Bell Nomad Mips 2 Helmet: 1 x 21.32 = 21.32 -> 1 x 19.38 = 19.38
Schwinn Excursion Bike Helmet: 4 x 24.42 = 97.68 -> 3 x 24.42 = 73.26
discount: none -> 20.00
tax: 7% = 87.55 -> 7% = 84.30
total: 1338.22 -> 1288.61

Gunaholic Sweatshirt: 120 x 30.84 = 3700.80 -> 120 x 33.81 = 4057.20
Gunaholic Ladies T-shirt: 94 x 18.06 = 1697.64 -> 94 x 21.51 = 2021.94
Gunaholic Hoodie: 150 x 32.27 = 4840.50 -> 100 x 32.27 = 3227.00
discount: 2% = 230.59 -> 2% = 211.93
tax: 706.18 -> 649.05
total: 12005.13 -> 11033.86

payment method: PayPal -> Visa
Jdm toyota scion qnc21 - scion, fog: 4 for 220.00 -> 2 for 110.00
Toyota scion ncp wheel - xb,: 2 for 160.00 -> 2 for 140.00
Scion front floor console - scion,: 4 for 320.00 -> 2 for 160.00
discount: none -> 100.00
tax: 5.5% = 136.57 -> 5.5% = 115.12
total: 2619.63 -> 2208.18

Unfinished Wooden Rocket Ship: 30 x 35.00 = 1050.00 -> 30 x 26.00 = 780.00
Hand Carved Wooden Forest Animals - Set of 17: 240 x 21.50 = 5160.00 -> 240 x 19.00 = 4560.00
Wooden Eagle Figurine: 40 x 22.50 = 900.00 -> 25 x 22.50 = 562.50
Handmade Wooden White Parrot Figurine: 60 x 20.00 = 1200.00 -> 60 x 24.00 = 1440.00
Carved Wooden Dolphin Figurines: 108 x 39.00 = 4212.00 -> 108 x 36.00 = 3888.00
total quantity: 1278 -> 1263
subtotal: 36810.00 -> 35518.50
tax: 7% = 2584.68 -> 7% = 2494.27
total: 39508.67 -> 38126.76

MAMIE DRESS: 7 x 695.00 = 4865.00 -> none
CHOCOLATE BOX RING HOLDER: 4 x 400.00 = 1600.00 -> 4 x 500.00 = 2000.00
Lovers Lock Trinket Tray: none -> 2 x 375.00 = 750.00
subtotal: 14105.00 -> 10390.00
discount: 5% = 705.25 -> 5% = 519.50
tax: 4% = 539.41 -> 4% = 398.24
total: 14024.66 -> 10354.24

·····

What needs to be done: Please transcribe every entry above exactly as it appears.

Expected answer:
Bell Nomad Mips 2 Helmet: 1 x 21.32 = 21.32 -> 1 x 19.38 = 19.38
Schwinn Excursion Bike Helmet: 4 x 24.42 = 97.68 -> 3 x 24.42 = 73.26
discount: none -> 20.00
tax: 7% = 87.55 -> 7% = 84.30
total: 1338.22 -> 1288.61

Gunaholic Sweatshirt: 120 x 30.84 = 3700.80 -> 120 x 33.81 = 4057.20
Gunaholic Ladies T-shirt: 94 x 18.06 = 1697.64 -> 94 x 21.51 = 2021.94
Gunaholic Hoodie: 150 x 32.27 = 4840.50 -> 100 x 32.27 = 3227.00
discount: 2% = 230.59 -> 2% = 211.93
tax: 706.18 -> 649.05
total: 12005.13 -> 11033.86

payment method: PayPal -> Visa
Jdm toyota scion qnc21 - scion, fog: 4 for 220.00 -> 2 for 110.00
Toyota scion ncp wheel - xb,: 2 for 160.00 -> 2 for 140.00
Scion front floor console - scion,: 4 for 320.00 -> 2 for 160.00
discount: none -> 100.00
tax: 5.5% = 136.57 -> 5.5% = 115.12
total: 2619.63 -> 2208.18

Unfinished Wooden Rocket Ship: 30 x 35.00 = 1050.00 -> 30 x 26.00 = 780.00
Hand Carved Wooden Forest Animals - Set of 17: 240 x 21.50 = 5160.00 -> 240 x 19.00 = 4560.00
Wooden Eagle Figurine: 40 x 22.50 = 900.00 -> 25 x 22.50 = 562.50
Handmade Wooden White Parrot Figurine: 60 x 20.00 = 1200.00 -> 60 x 24.00 = 1440.00
Carved Wooden Dolphin Figurines: 108 x 39.00 = 4212.00 -> 108 x 36.00 = 3888.00
total quantity: 1278 -> 1263
subtotal: 36810.00 -> 35518.50
tax: 7% = 2584.68 -> 7% = 2494.27
total: 39508.67 -> 38126.76

MAMIE DRESS: 7 x 695.00 = 4865.00 -> none
CHOCOLATE BOX RING HOLDER: 4 x 400.00 = 1600.00 -> 4 x 500.00 = 2000.00
Lovers Lock Trinket Tray: none -> 2 x 375.00 = 750.00
subtotal: 14105.00 -> 10390.00
discount: 5% = 705.25 -> 5% = 519.50
tax: 4% = 539.41 -> 4% = 398.24
total: 14024.66 -> 10354.24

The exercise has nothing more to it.